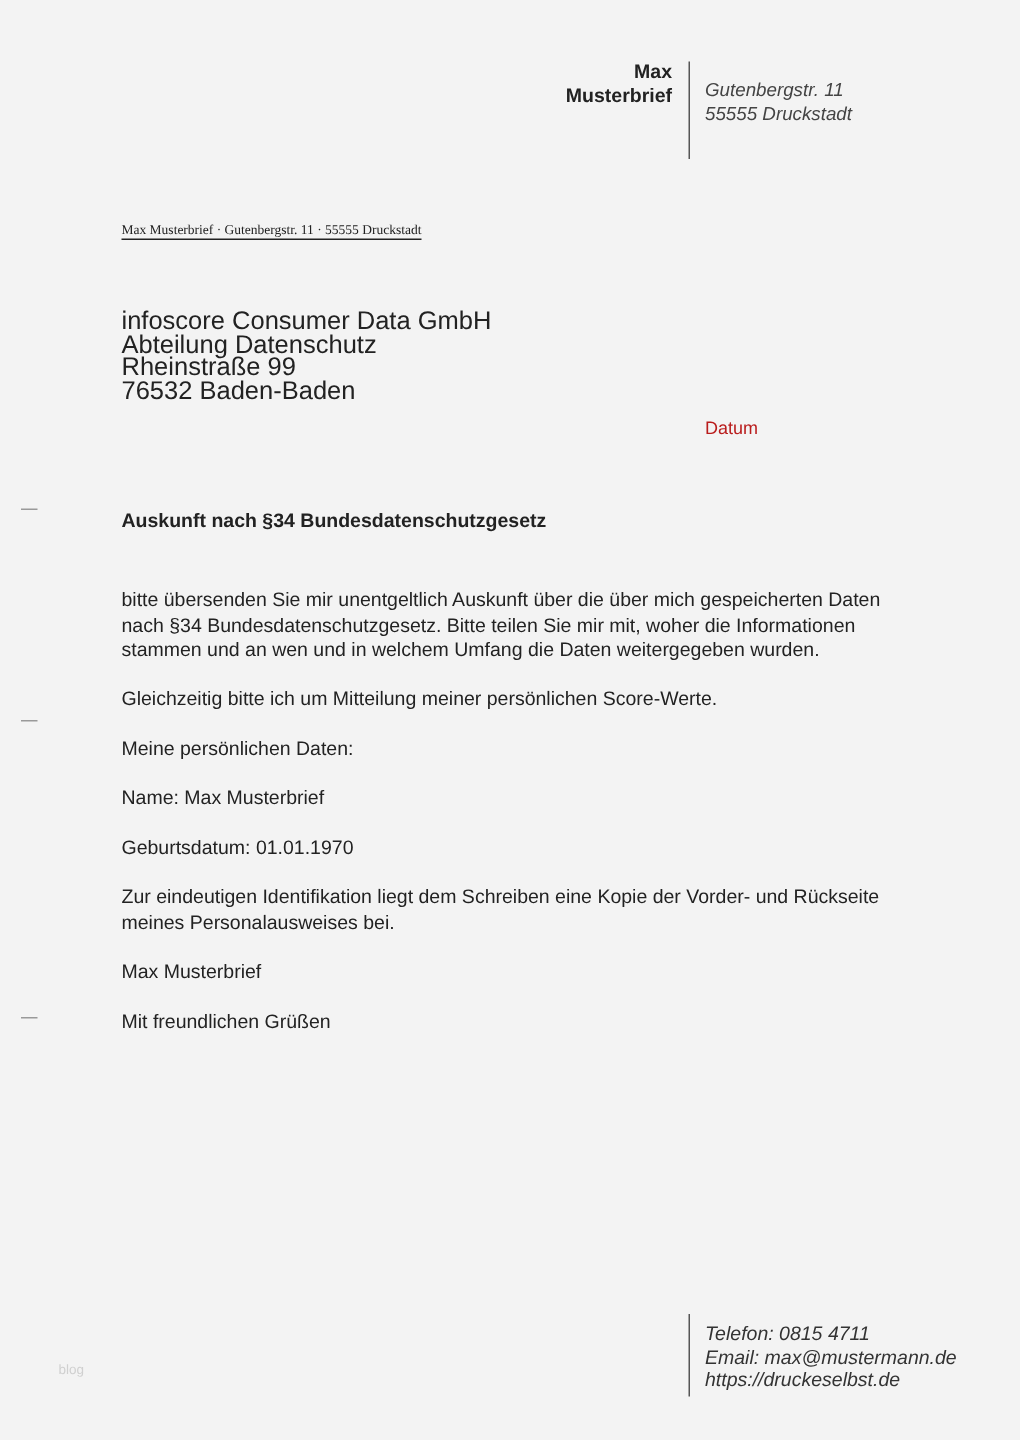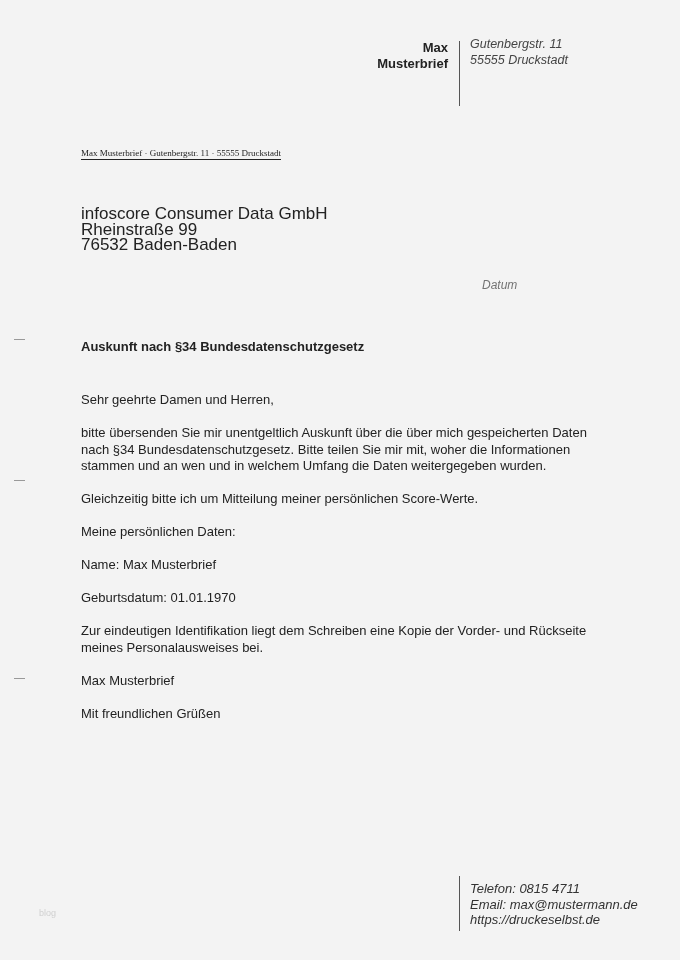"Gutenbergstr. 11" .sender-addr { top: 36px -> 52px }
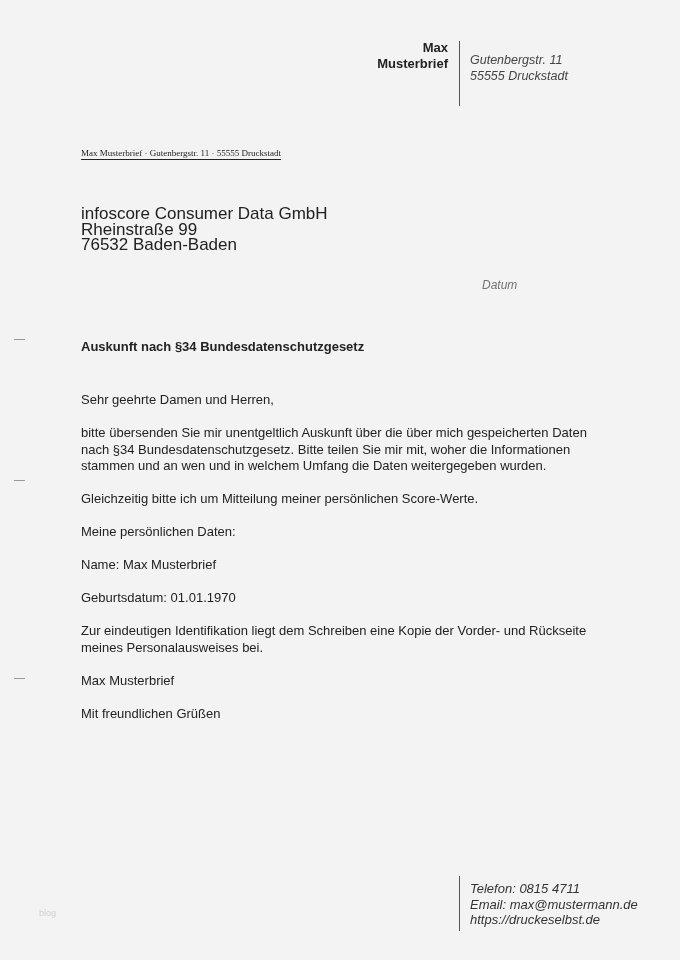"Abteilung Datenschutz" div { html: none -> <div>Abteilung Datenschutz</div> }
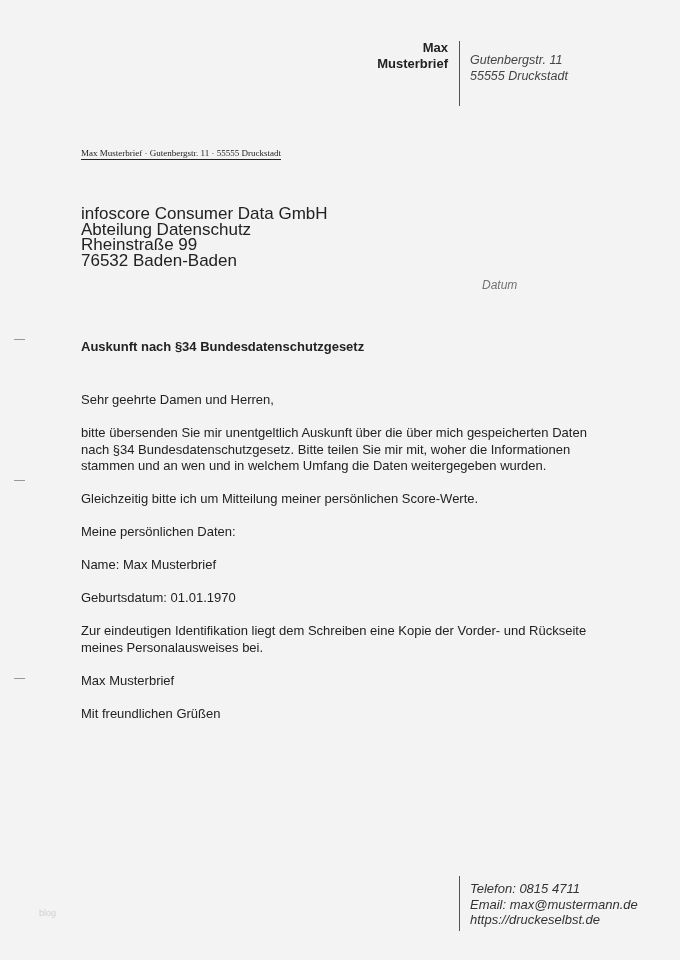"Datum" .datum { color: #737373 -> #b91c1c; font-style: italic -> none; left: 482px -> 470px }
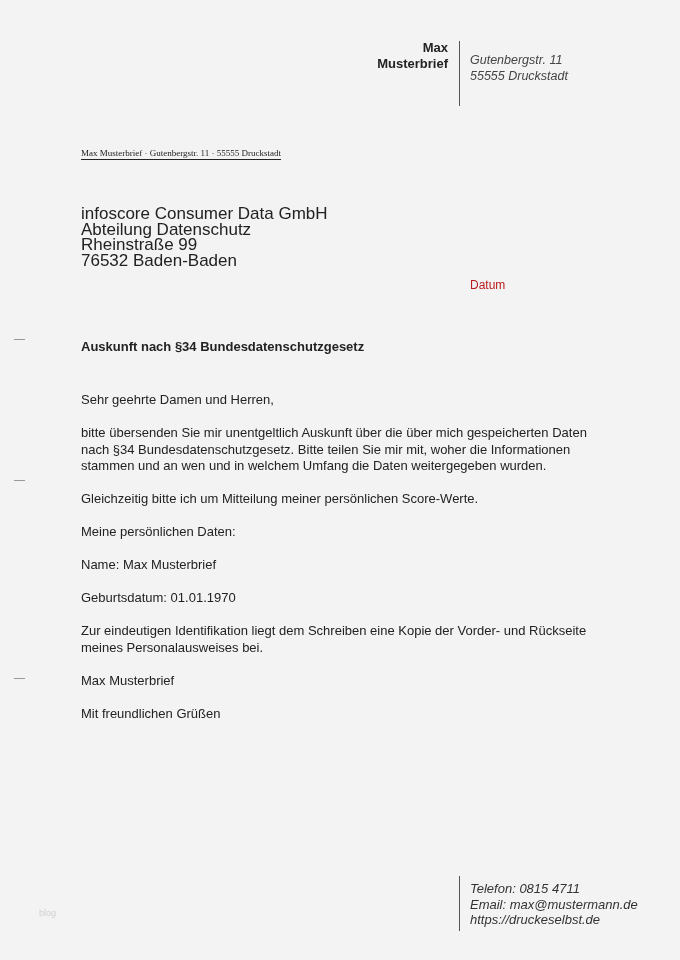"Sehr geehrte Damen und Herren," p { html: <p>Sehr geehrte Damen und Herren,</p> -> none }
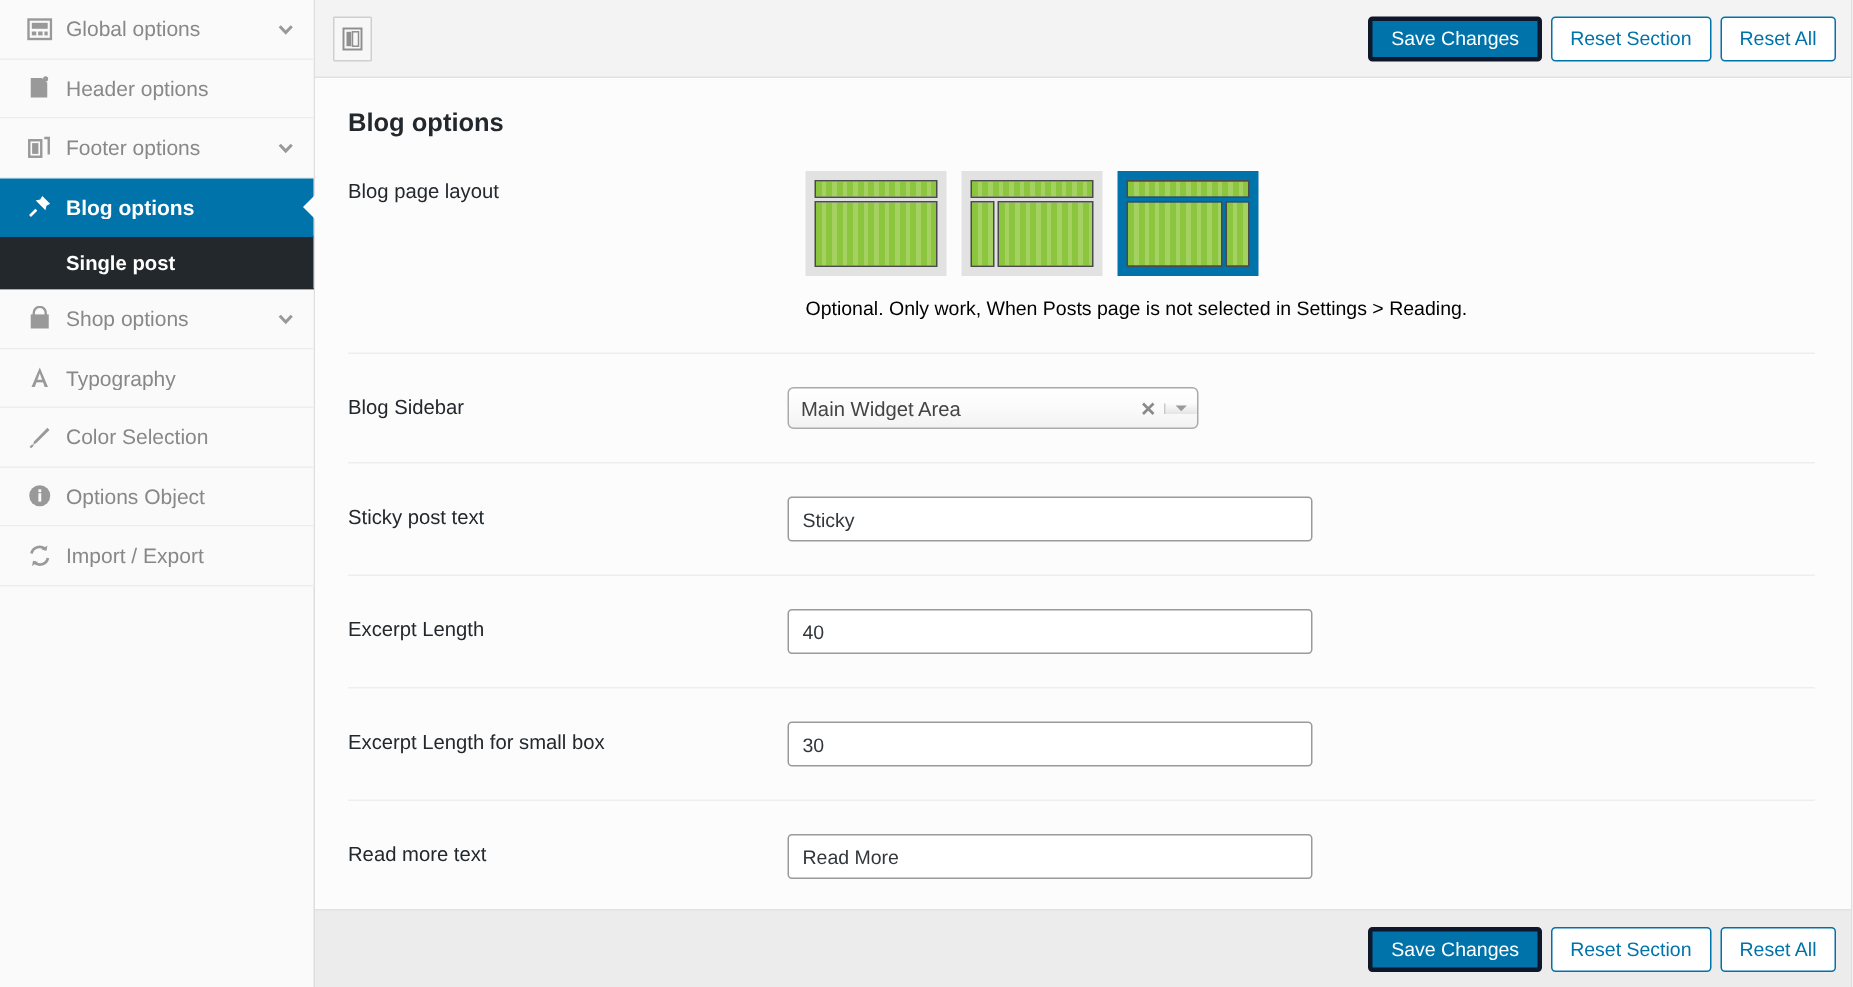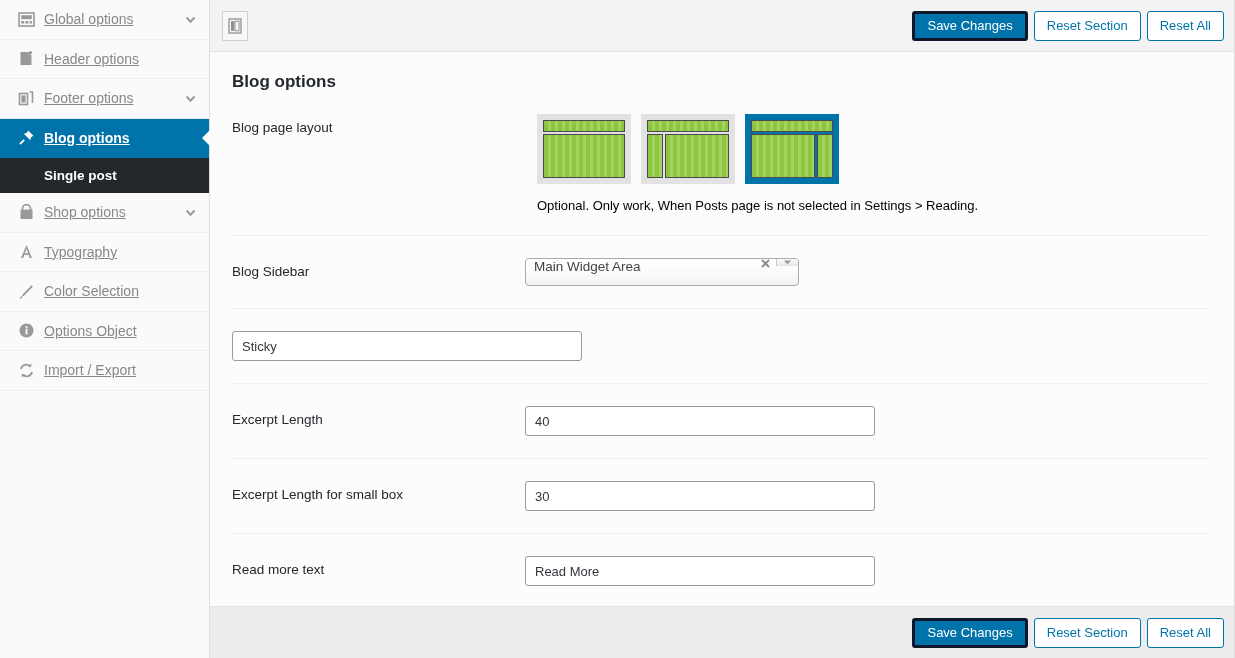"Global options" .nav-item .ni-label { text-decoration: underline -> none }
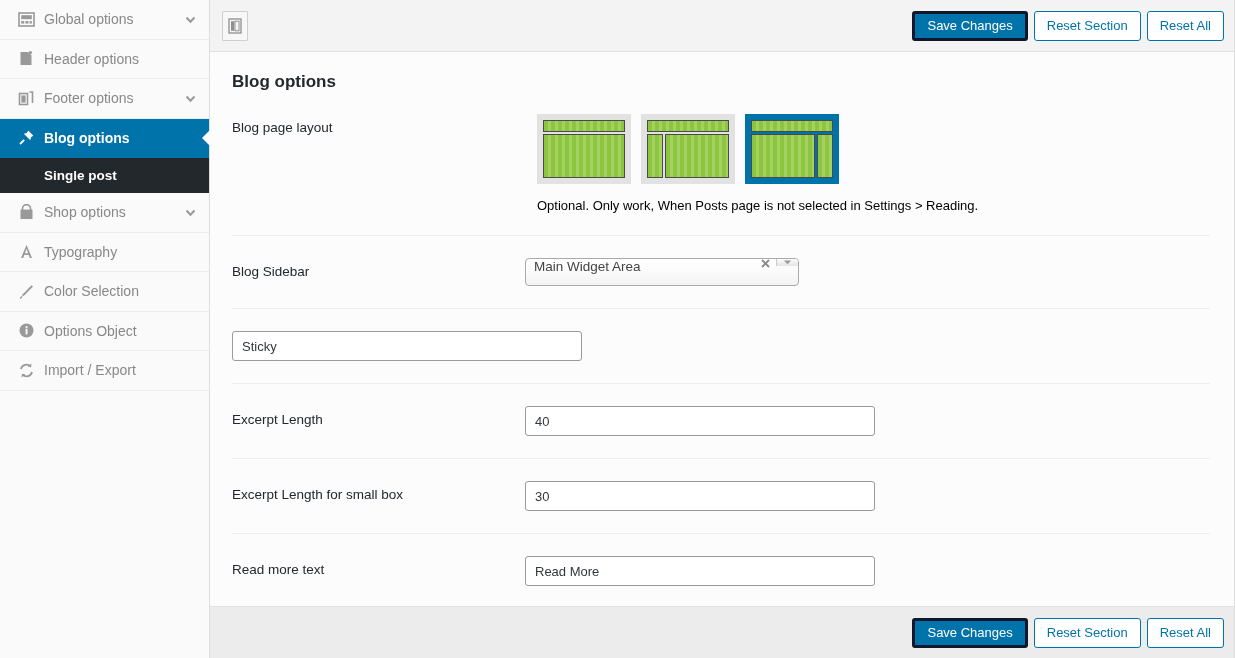"Main Widget Area" .select2 { align-items: flex-start -> center }
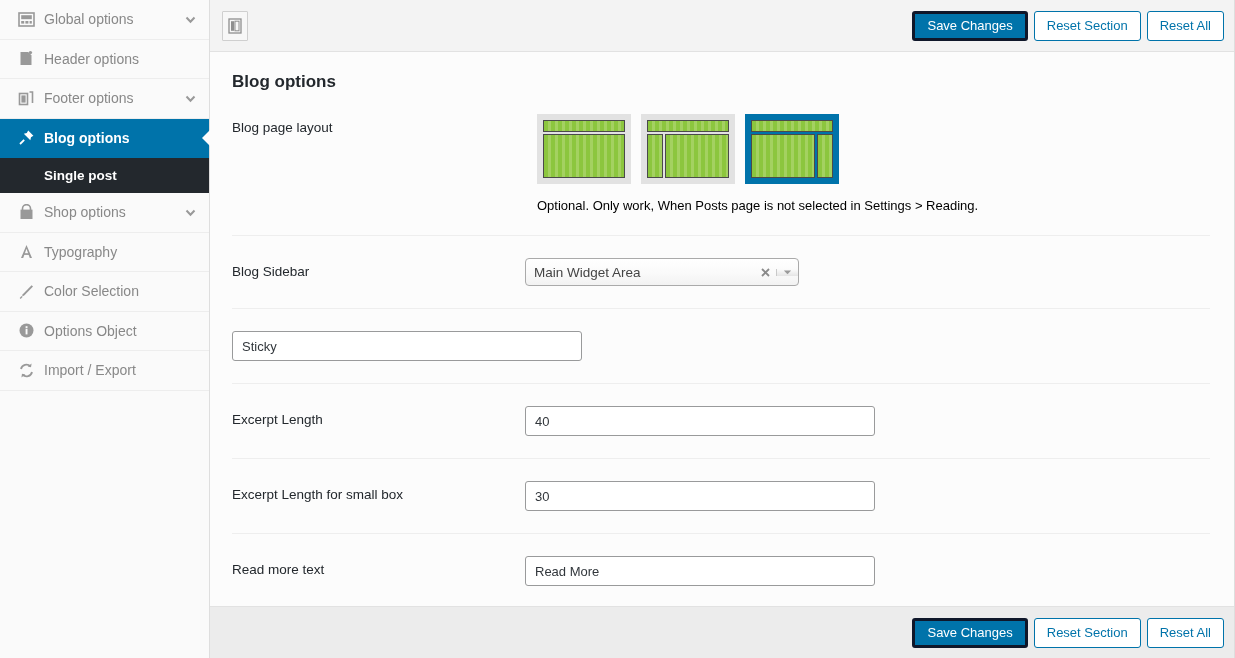"Sticky post text" div.field-label { html: none -> <div>Sticky post text</div> }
⁂
- The problem -
Your copy should consist solely of the lines from the line containing "align-items: flex-start ->" through the last line of the records above, reproduced exactly, with the pictures left out.

- Result of this task -
"Main Widget Area" .select2 { align-items: flex-start -> center }
"Sticky post text" div.field-label { html: none -> <div>Sticky post text</div> }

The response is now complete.